Depression and fatigue are among the most common symptoms of multiple sclerosis (MS).1 Depression has a point prevalence of 13–30% and a lifetime risk of 25–50%,2 with a significant impact on cognitive function,3 quality of life,4 work performance5 and treatment compliance.6 It is also one of the strongest predictors of suicide.7 Fatigue is experienced by up to two-thirds of MS patients and often perceived as the most debilitating symptom.8 9 Importantly, fatigue represents the leading cause for absence from work.10 While this clearly illustrates the importance of depression and fatigue for the socioeconomic and psychosocial burden of MS, the underlying mechanisms are not well understood.

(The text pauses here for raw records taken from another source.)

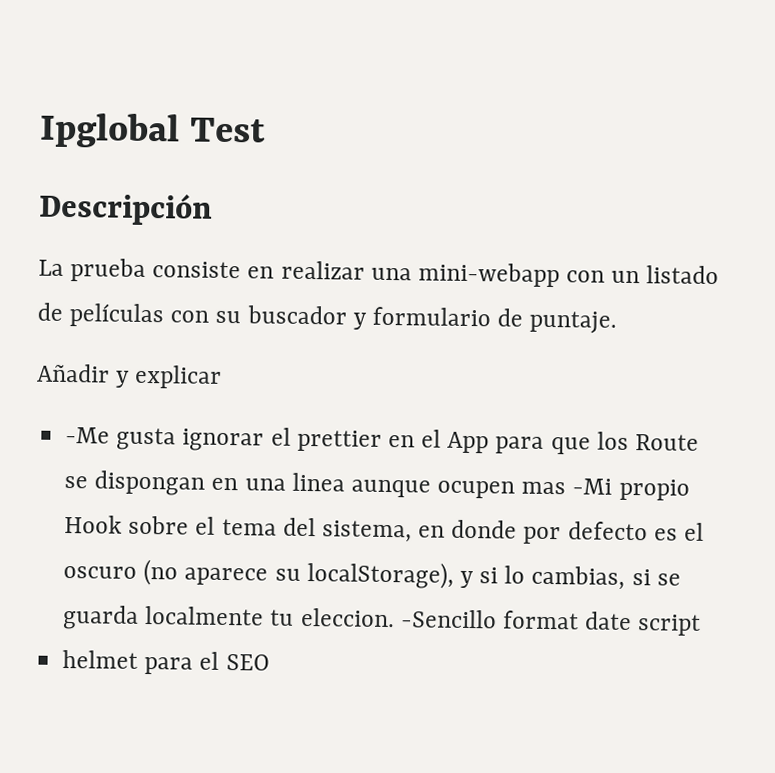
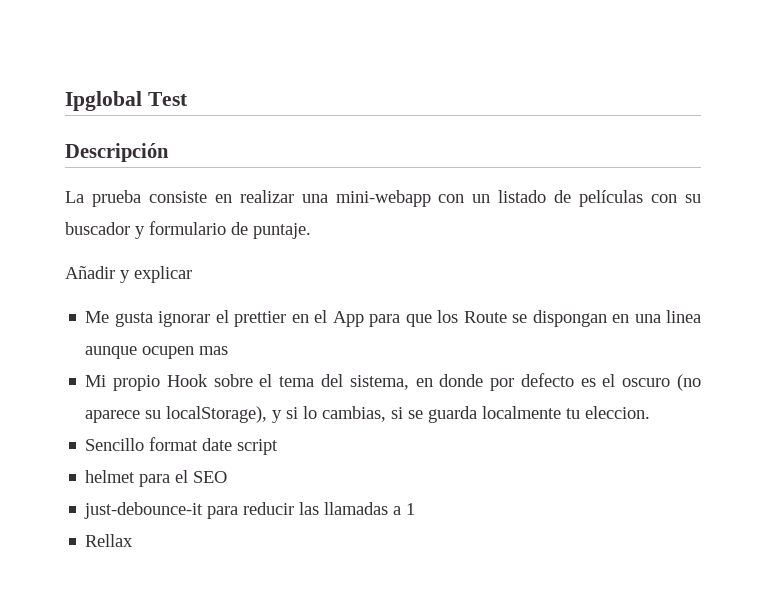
- -Me gusta ignorar el prettier en el App para que los Route se dispongan en una linea aunque ocupen mas -Mi propio Hook sobre el tema del sistema, en donde por defecto es el oscuro (no aparece su localStorage), y si lo cambias, si se guarda localmente tu eleccion. -Sencillo format date script
+ Me gusta ignorar el prettier en el App para que los Route se dispongan en una linea aunque ocupen mas
+ Mi propio Hook sobre el tema del sistema, en donde por defecto es el oscuro (no aparece su localStorage), y si lo cambias, si se guarda localmente tu eleccion.
+ Sencillo format date script
+ just-debounce-it para reducir las llamadas a 1
+ Rellax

Earlier studies have found no evidence for an association of depression and fatigue in MS,11 12 however, later reports have usually confirmed a moderate correlation.13–17 This suggests that while sometimes linked in MS, fatigue and depression may be mediated by at least partially independent pathological mechanisms. Given the high clinical relevance of depression and fatigue in MS, a better understanding of potentially underlying biological pathways is crucial for developing effective therapeutic strategies.

Hyperactivity of the hypothalamic–pituitary–adrenal (HPA) axis is among the most consistently reproduced biological findings in psychiatric patients with major depressive disorder (MDD).18 A role for inflammation in the pathogenesis of depression has also been demonstrated.19 Fatigue and depressive symptoms often occur together as part of ‘sickness behaviour’ and may share some biological correlates20 but the differential role of inflammatory and neuroendocrine pathways remains to be elucidated.

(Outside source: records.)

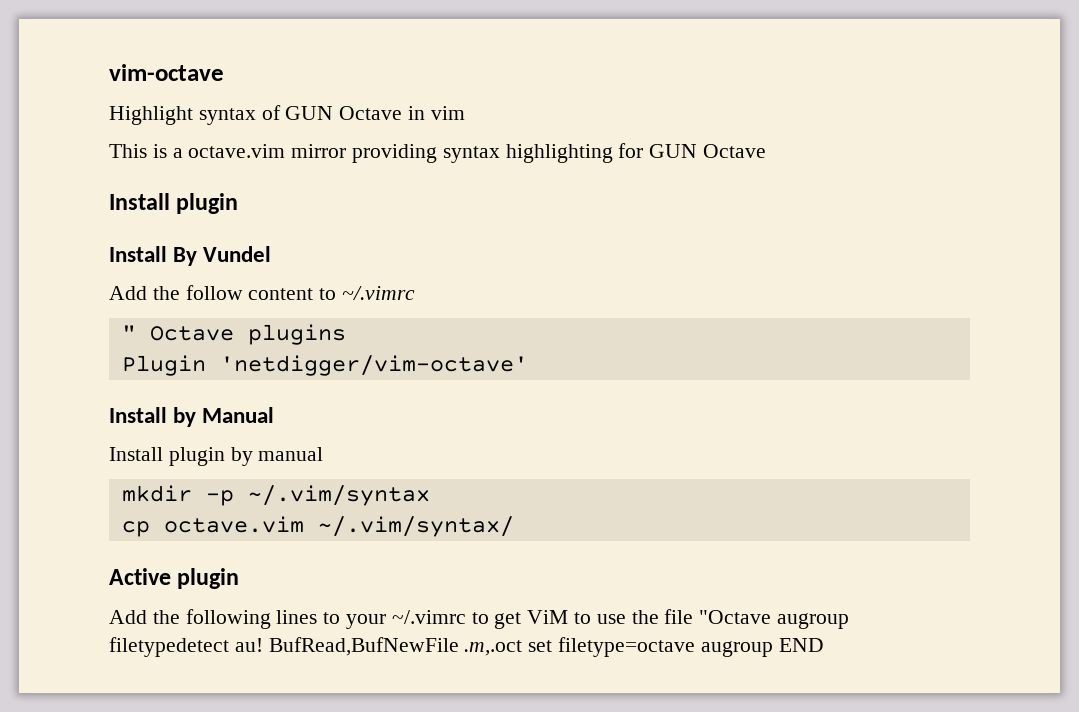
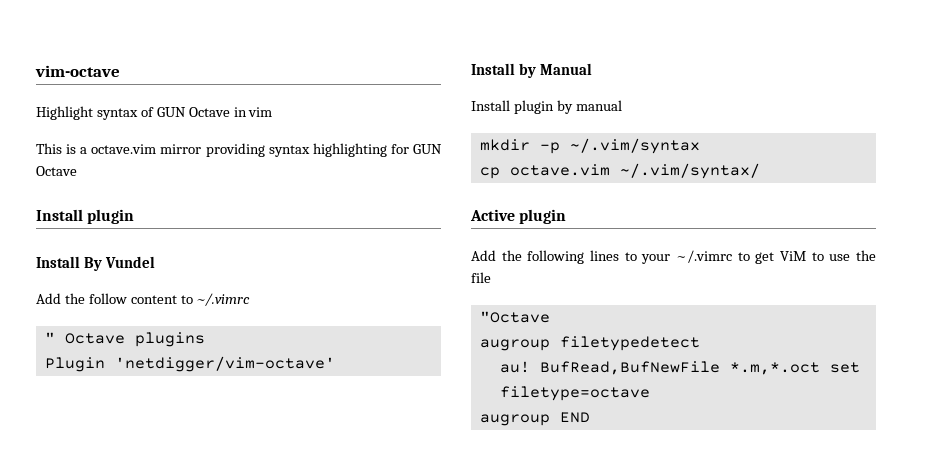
- Add the following lines to your ~/.vimrc to get ViM to use the file "Octave augroup filetypedetect au!
+ Add the following lines to your ~/.vimrc to get ViM to use the file
+ "Octave
+ augroup filetypedetect
+ au!
- BufRead,BufNewFile .m,.oct set filetype=octave augroup END
+ BufRead,BufNewFile *.m,*.oct set filetype=octave
+ augroup END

Inflammation is the hallmark of MS and cytokines such as tumour necrosis factor α (TNFα), which have been implicated in major depression,21 22 play a key role in MS pathology. Associations between cytokines, such as TNFα and interferon γ (IFNγ), and fatigue have been described in MS.23 24 In addition, a growing number of studies provide evidence for HPA axis hyperactivity in up to 50% of MS patients,25 26 and gene variants involved in HPA axis regulation have recently been associated with MS.27 Clinical studies, including both relapsing–remitting (RRMS) as well as progressive MS patients, suggest that HPA axis hyperactivity in MS is associated with more progressive disease and global neurodegeneration.28–31 However, there are indications that during the earlier phases of MS, subtle HPA axis alterations may be a marker for depressive symptomatology.32

In the current study, we examined the role of HPA axis activity and cytokines (IFNγ, TNFα) in T cell subpopulations for major depression in patients with RRMS. We hypothesised that patients with comorbid MDD would exhibit HPA axis hyperactivity and higher frequencies of cytokine producing T cells. Finally, we expected neuroendocrine and immune markers to be differentially associated with depression and fatigue, respectively.

Methods

Participants and recruitment

Patients were recruited through the MS outpatient clinic at the University Hospital Hamburg Eppendorf. We contacted female patients from our database within the age range 20–50 years who had been diagnosed with clinically definite RRMS.33 Patients were excluded if during an initial phone interview they met exclusion criteria such as a medical history of endocrine abnormalities (diabetes mellitus, uncontrolled thyroid disease), neoplasms, addiction or substance abuse, schizophrenia or anorexia. Patients were excluded if they had a relapse or received steroid/immunosuppressive treatment in the previous 4 weeks or were currently taking benzodiazepines, neuroleptics or antidepressants. Patients were allowed to be on immunomodulatory therapies if the treatment had not been started or changed in the previous 6 months. In addition, patients were excluded if they were pregnant.

Recruitment of patients was completed over a time period of 14 months. Eligible patients were scheduled for an appointment at the MS outpatient clinic and underwent a standard neurological examination to obtain clinical information and disability rating on the Expanded Disability Status Scale (EDSS).34 All procedures were approved by the ethics committee of the Medical Board Hamburg and all subjects provided written informed consent prior to enrolment in the study.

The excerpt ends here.